▶ Task
All the lines below need to be transcribed exactly. Pictures get left out.

──────── Supplied records

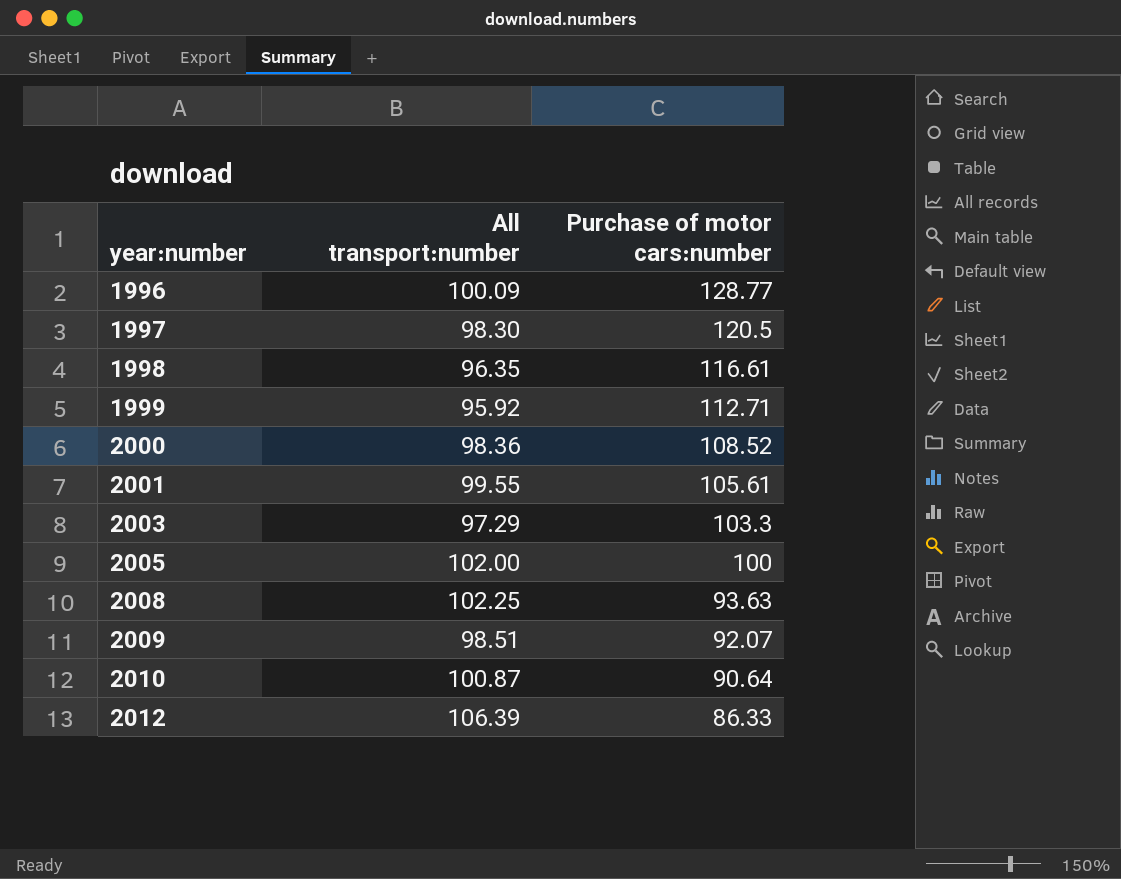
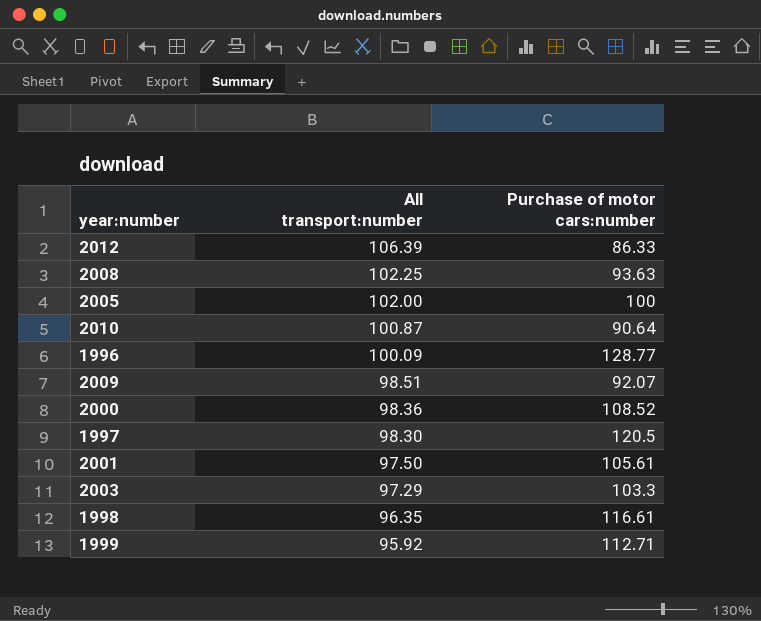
row order: year:number ascending -> All transport:number descending
2001 | All transport:number: 99.55 -> 97.50

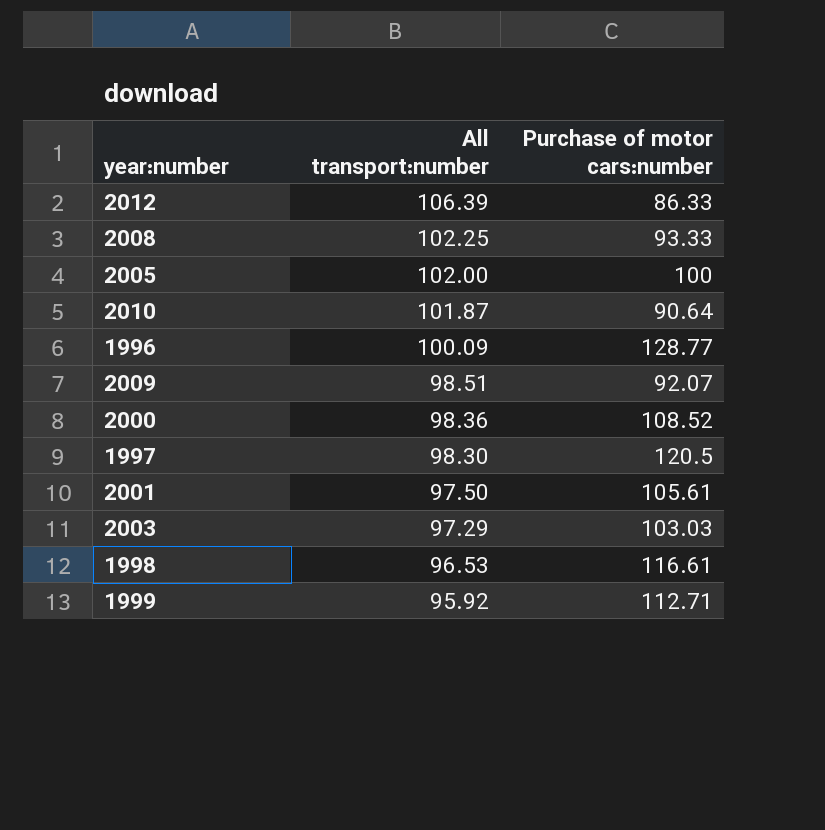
2008 | Purchase of motor cars:number: 93.63 -> 93.33
2010 | All transport:number: 100.87 -> 101.87
2003 | Purchase of motor cars:number: 103.3 -> 103.03
1998 | All transport:number: 96.35 -> 96.53

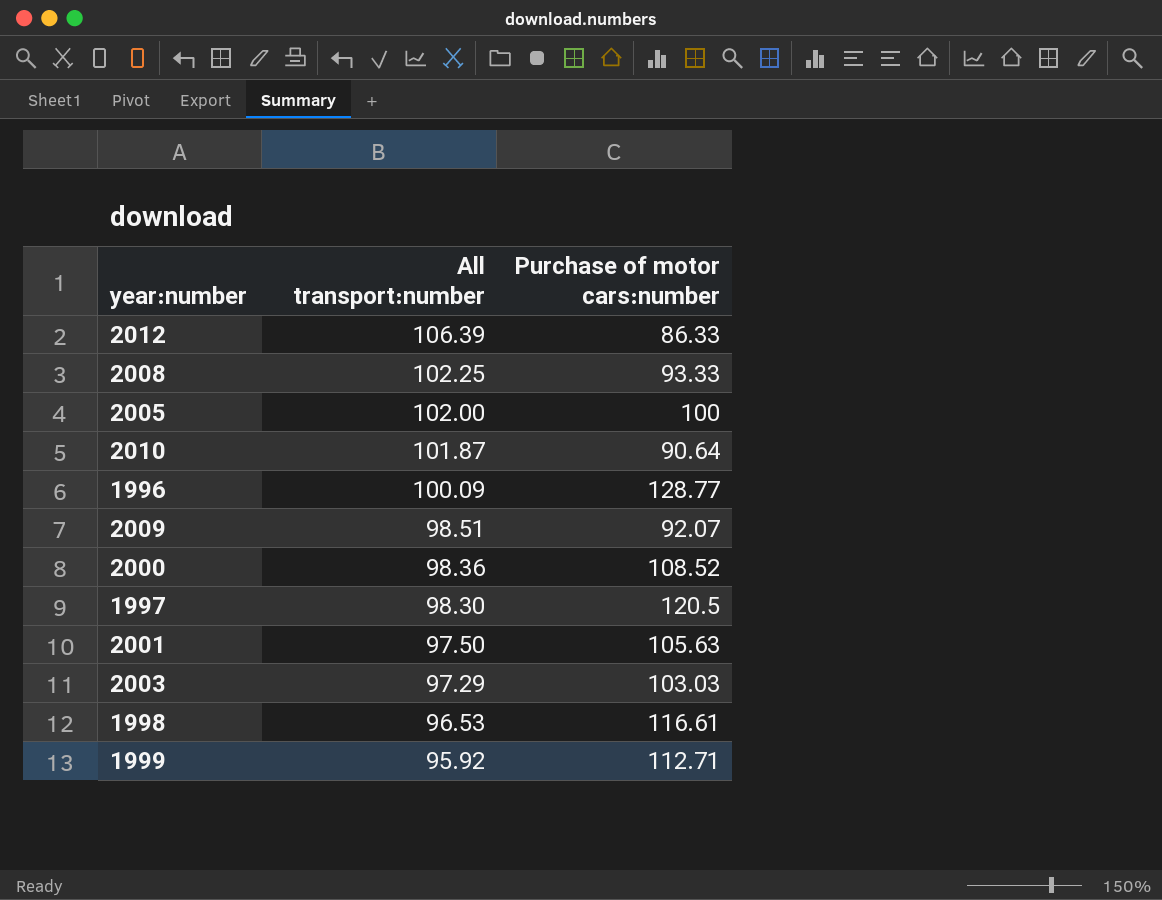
2001 | Purchase of motor cars:number: 105.61 -> 105.63

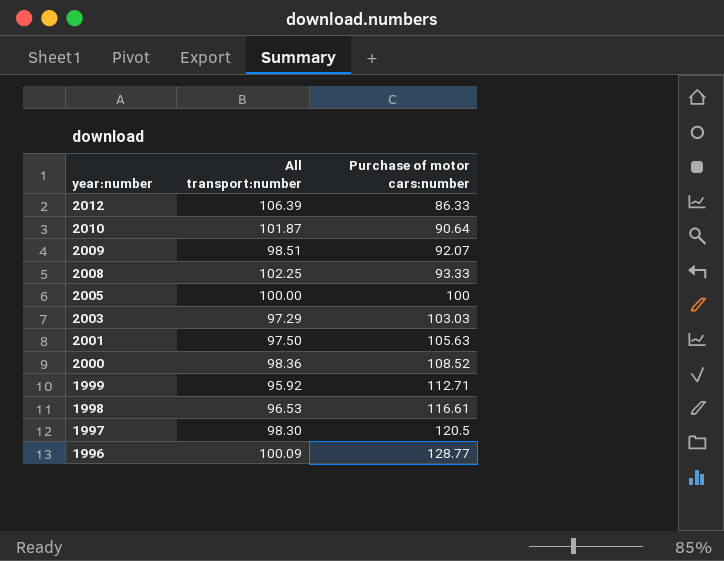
row order: All transport:number descending -> year:number descending
2005 | All transport:number: 102.00 -> 100.00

────────────────

▶ Answer for this exercise
row order: year:number ascending -> All transport:number descending
2001 | All transport:number: 99.55 -> 97.50

2008 | Purchase of motor cars:number: 93.63 -> 93.33
2010 | All transport:number: 100.87 -> 101.87
2003 | Purchase of motor cars:number: 103.3 -> 103.03
1998 | All transport:number: 96.35 -> 96.53

2001 | Purchase of motor cars:number: 105.61 -> 105.63

row order: All transport:number descending -> year:number descending
2005 | All transport:number: 102.00 -> 100.00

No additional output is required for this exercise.